Edit tracking data:
/---
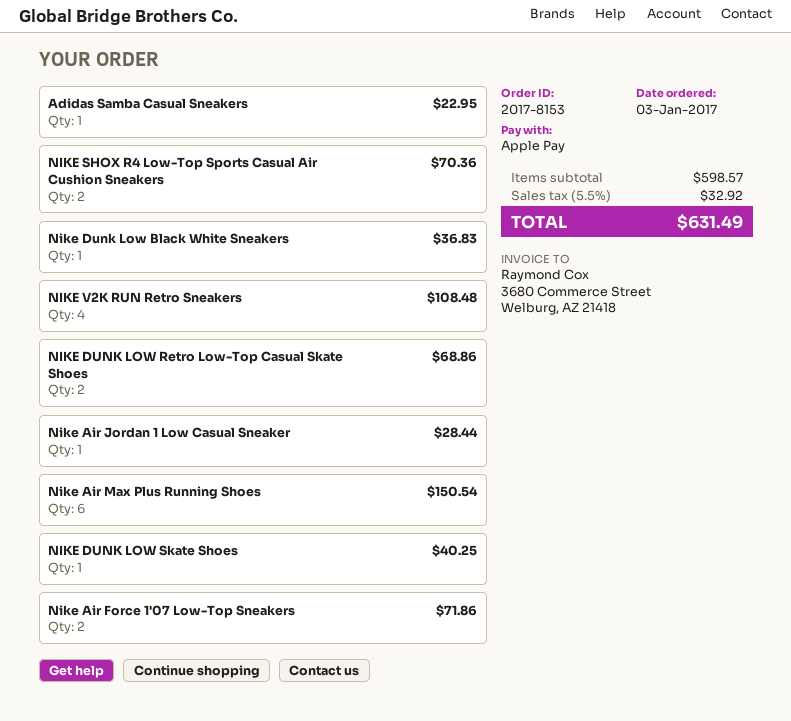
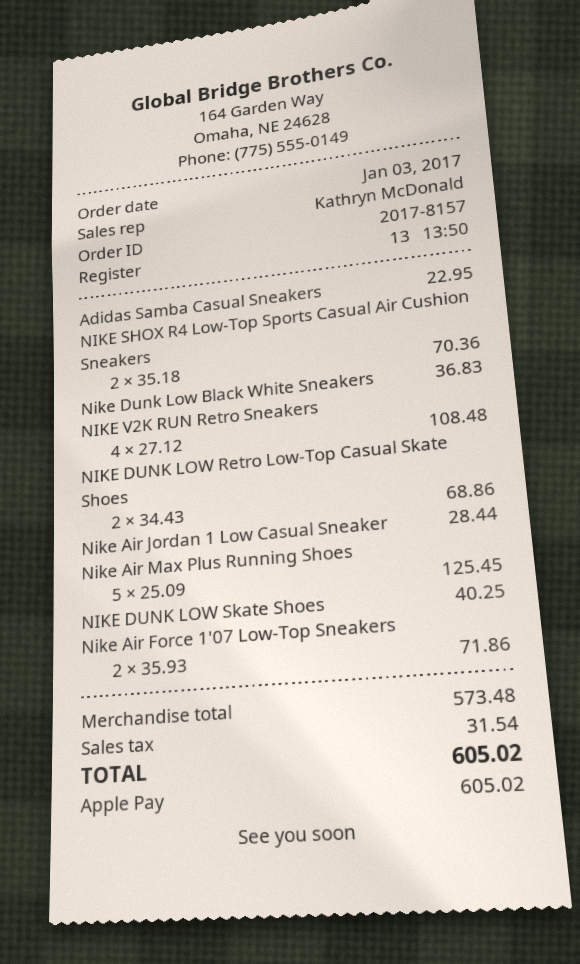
order number: 2017-8153 -> 2017-8157
Nike Air Max Plus Running Shoes: 6 for 150.54 -> 5 for 125.45
subtotal: 598.57 -> 573.48
tax: 32.92 -> 31.54
total: 631.49 -> 605.02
\---
[Work instructions] What you hand back should match the entries above exactly, except that no picture appears.

[Result of this task]
order number: 2017-8153 -> 2017-8157
Nike Air Max Plus Running Shoes: 6 for 150.54 -> 5 for 125.45
subtotal: 598.57 -> 573.48
tax: 32.92 -> 31.54
total: 631.49 -> 605.02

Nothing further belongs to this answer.